• INPUT RECORDS
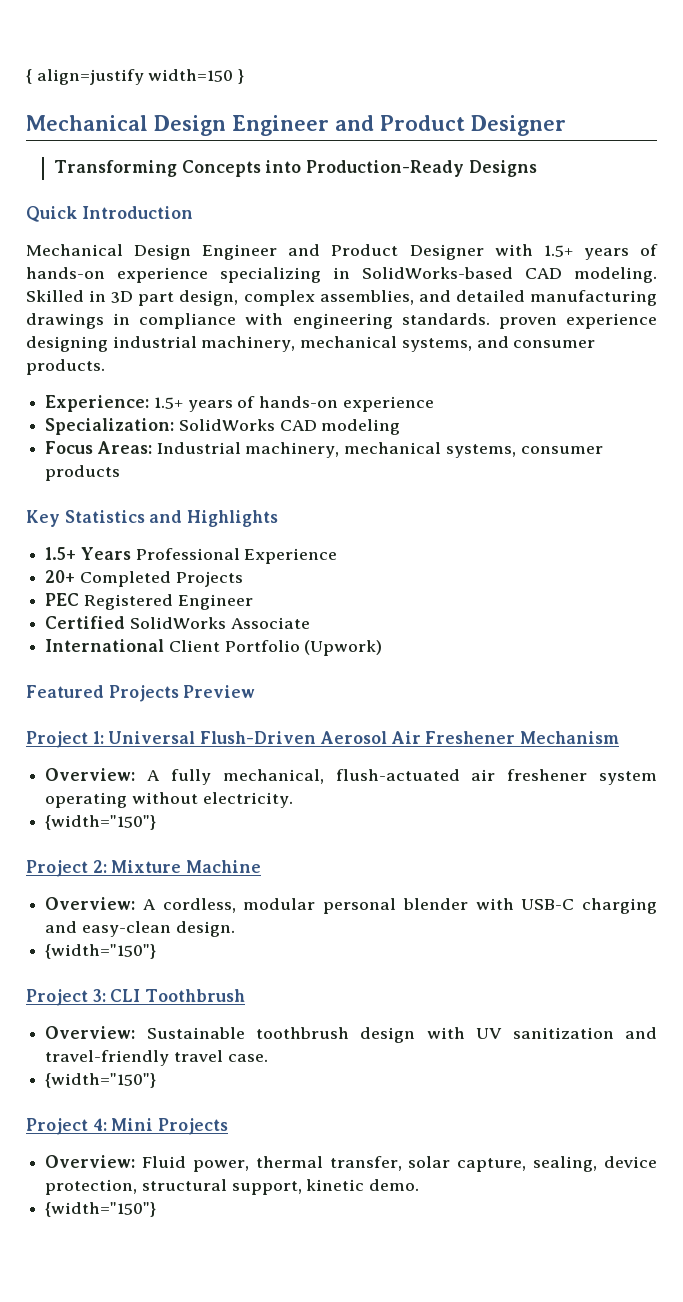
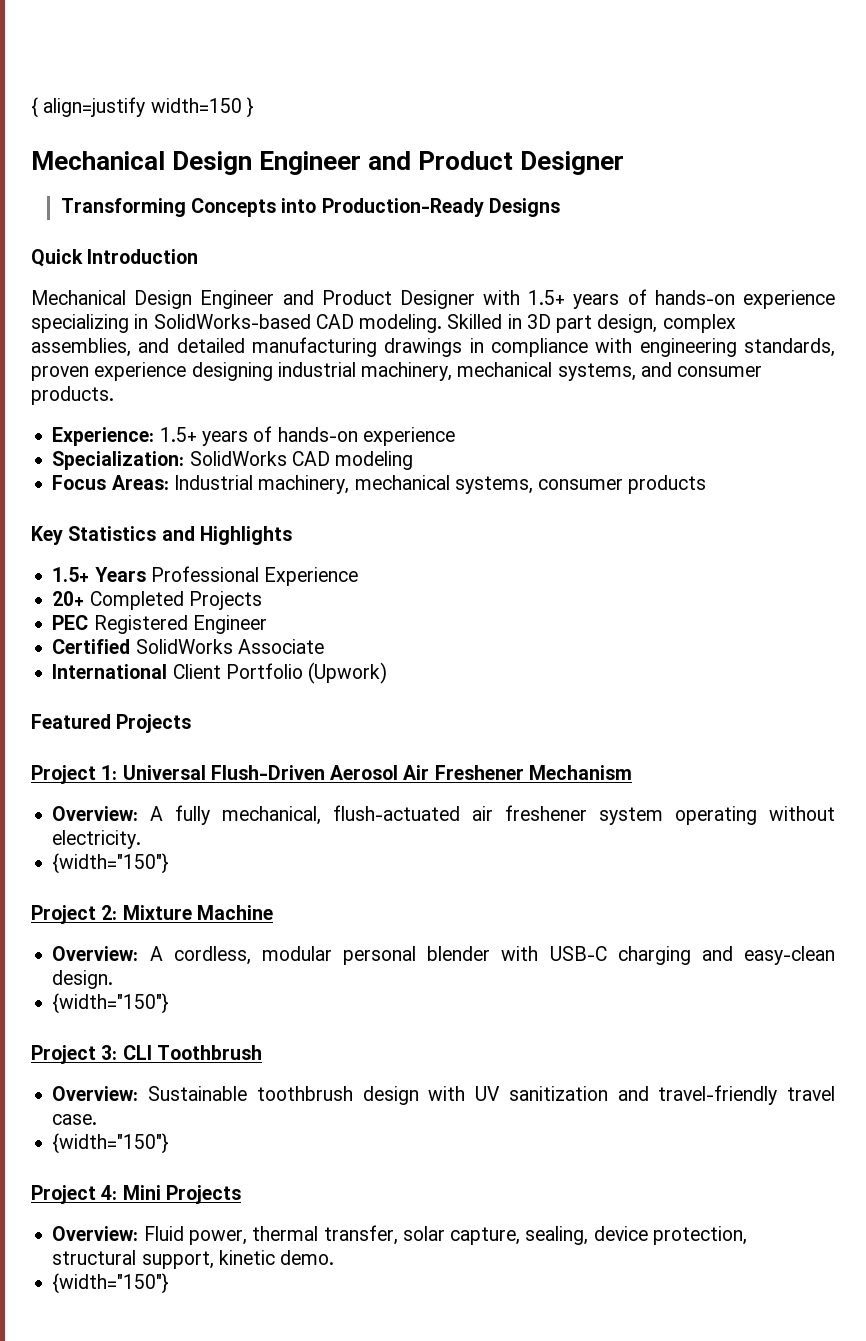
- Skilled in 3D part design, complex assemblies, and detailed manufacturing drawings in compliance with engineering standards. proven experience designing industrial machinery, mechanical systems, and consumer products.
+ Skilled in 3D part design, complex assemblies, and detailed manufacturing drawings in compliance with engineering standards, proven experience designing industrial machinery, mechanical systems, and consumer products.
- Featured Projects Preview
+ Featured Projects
---
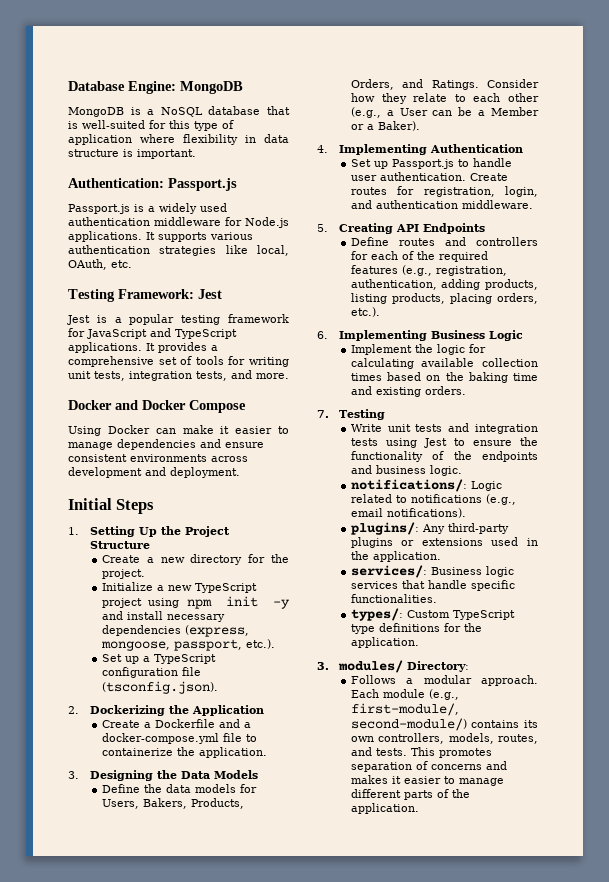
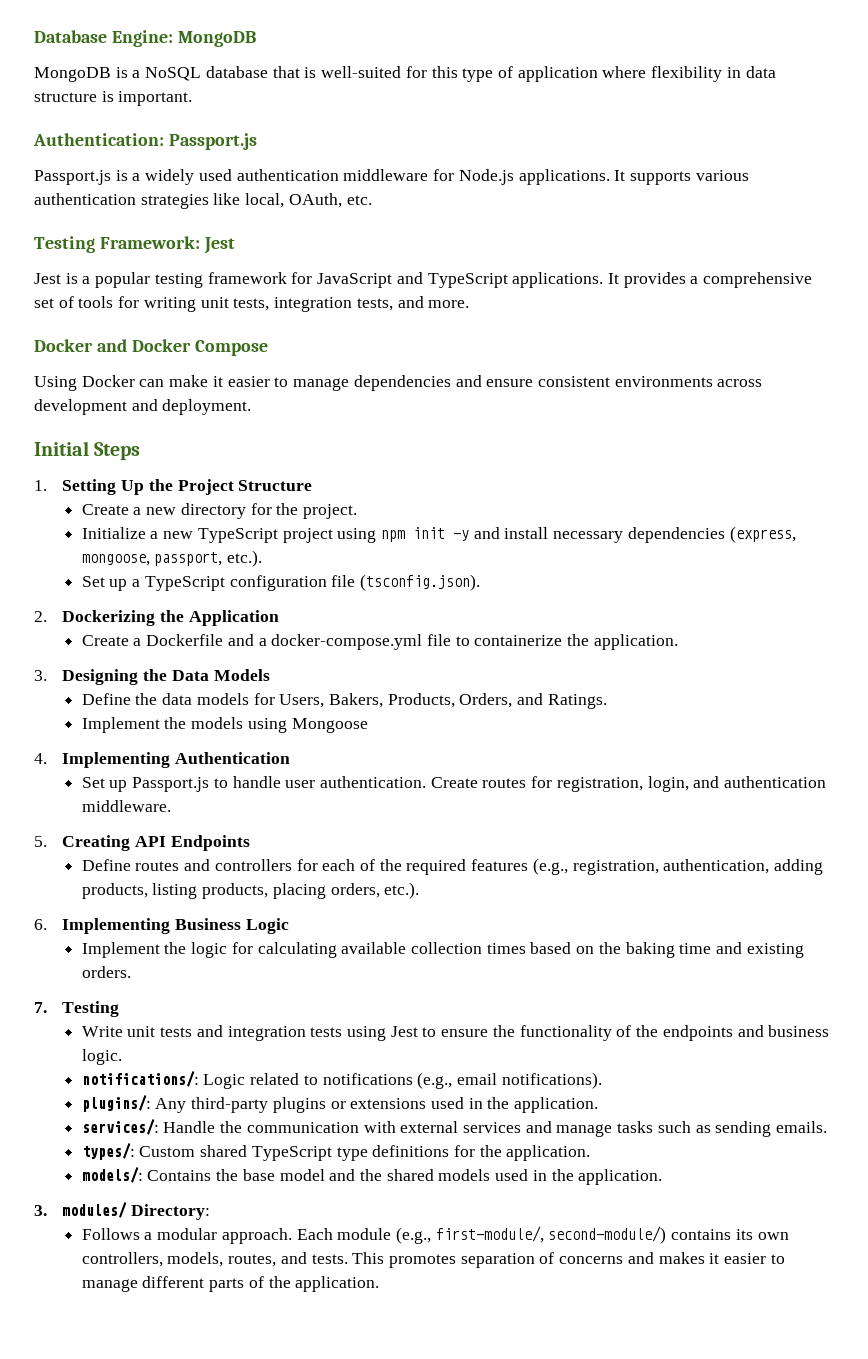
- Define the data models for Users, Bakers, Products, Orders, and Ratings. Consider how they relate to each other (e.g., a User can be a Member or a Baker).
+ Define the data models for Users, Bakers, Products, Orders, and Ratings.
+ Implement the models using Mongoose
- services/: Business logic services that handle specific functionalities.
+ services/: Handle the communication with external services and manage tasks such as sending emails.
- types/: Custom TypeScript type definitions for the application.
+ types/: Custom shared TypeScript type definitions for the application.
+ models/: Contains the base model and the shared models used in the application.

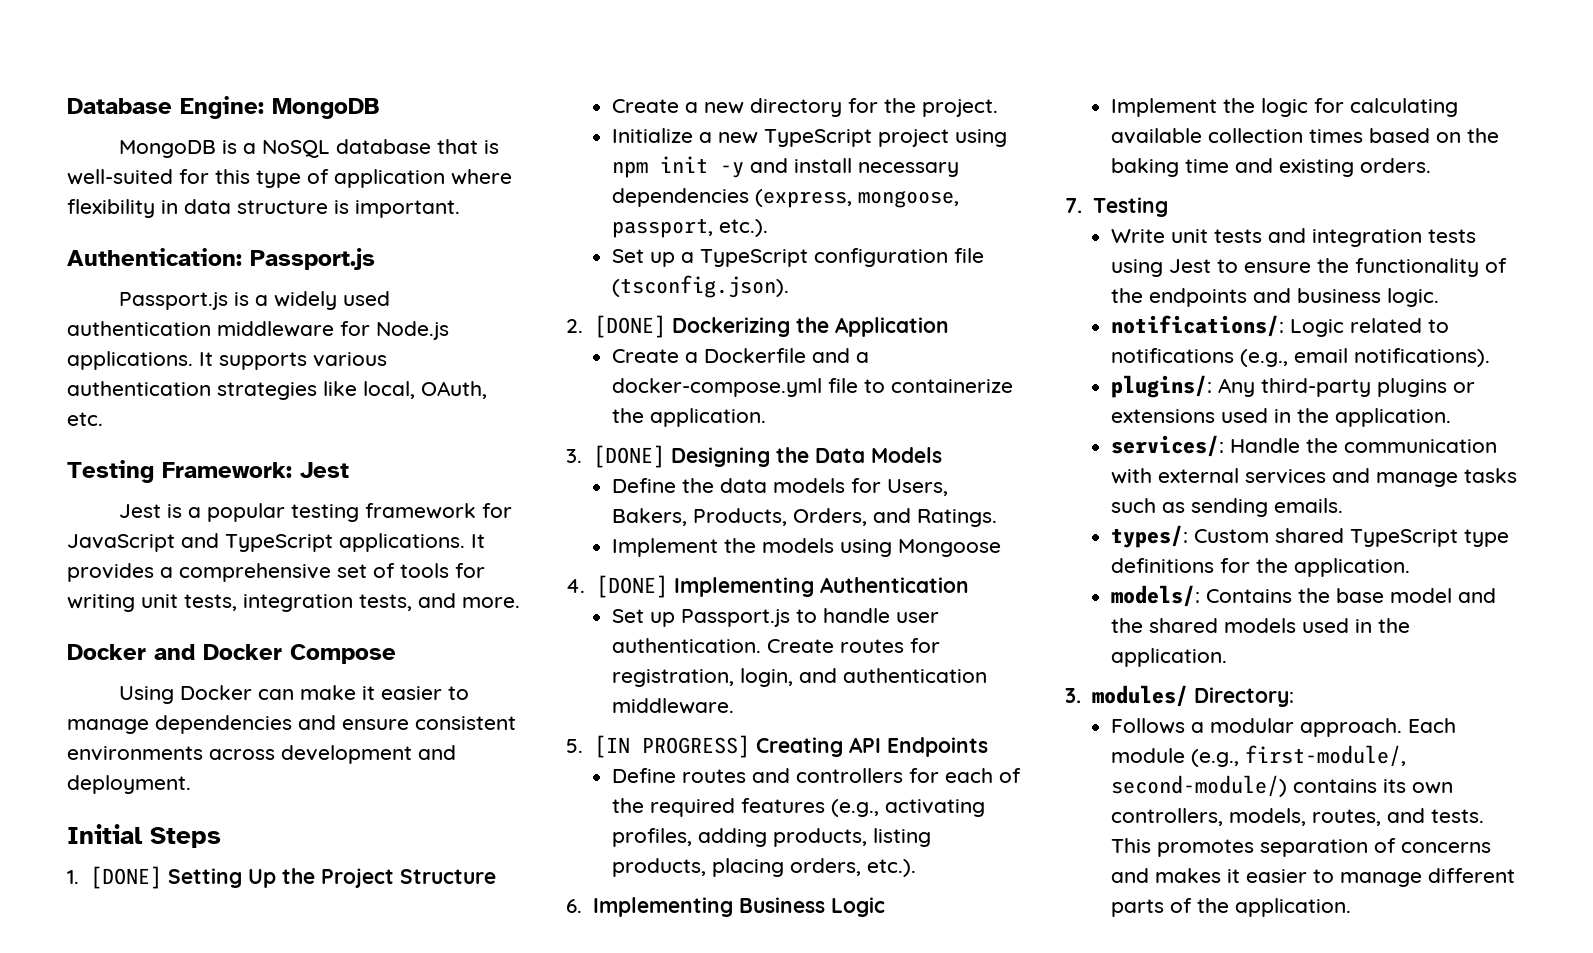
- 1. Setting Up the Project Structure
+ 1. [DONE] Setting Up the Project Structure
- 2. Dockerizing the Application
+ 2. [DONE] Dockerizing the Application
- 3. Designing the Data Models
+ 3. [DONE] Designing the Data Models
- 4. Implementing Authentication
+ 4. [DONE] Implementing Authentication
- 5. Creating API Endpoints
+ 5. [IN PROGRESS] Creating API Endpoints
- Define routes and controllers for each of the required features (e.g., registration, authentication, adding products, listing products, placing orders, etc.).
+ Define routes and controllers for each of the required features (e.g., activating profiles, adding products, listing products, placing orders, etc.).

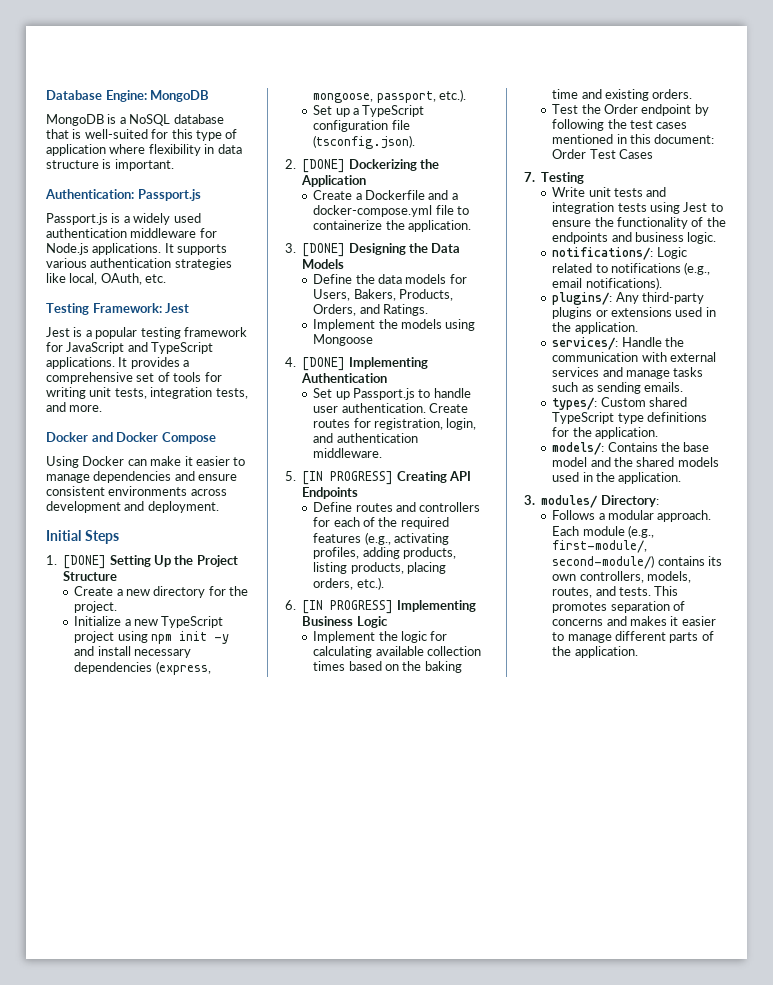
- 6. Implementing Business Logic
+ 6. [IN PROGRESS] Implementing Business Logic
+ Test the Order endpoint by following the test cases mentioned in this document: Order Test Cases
...
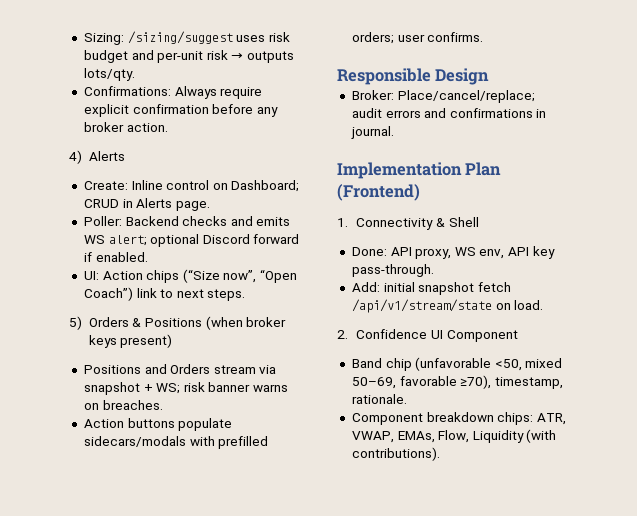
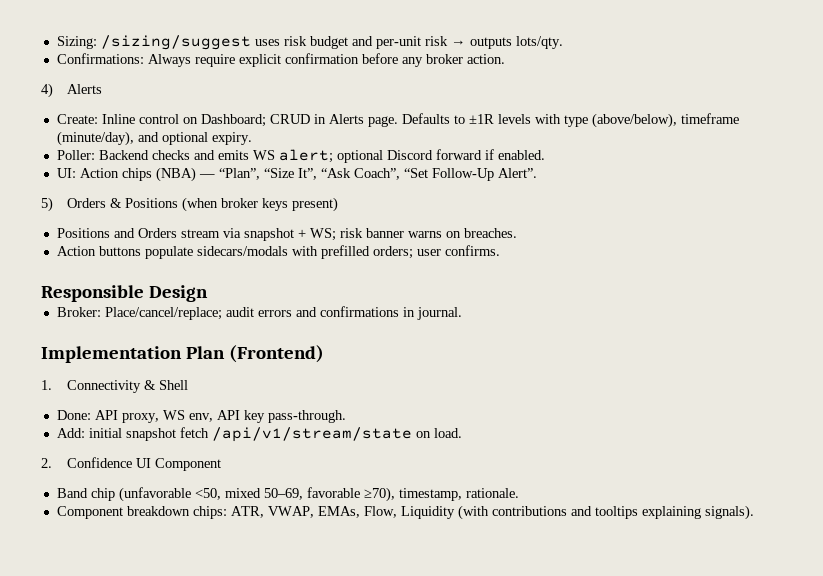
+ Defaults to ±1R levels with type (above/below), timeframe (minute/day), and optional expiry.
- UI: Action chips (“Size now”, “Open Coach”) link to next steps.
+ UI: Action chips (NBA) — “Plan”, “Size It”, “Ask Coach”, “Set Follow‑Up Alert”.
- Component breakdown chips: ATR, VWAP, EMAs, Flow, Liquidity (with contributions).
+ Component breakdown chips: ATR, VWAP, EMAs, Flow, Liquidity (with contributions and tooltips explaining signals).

• THE TASK
Go through the material and say how many lines include "features". The number alone will do.

• YOUR RESPONSE
2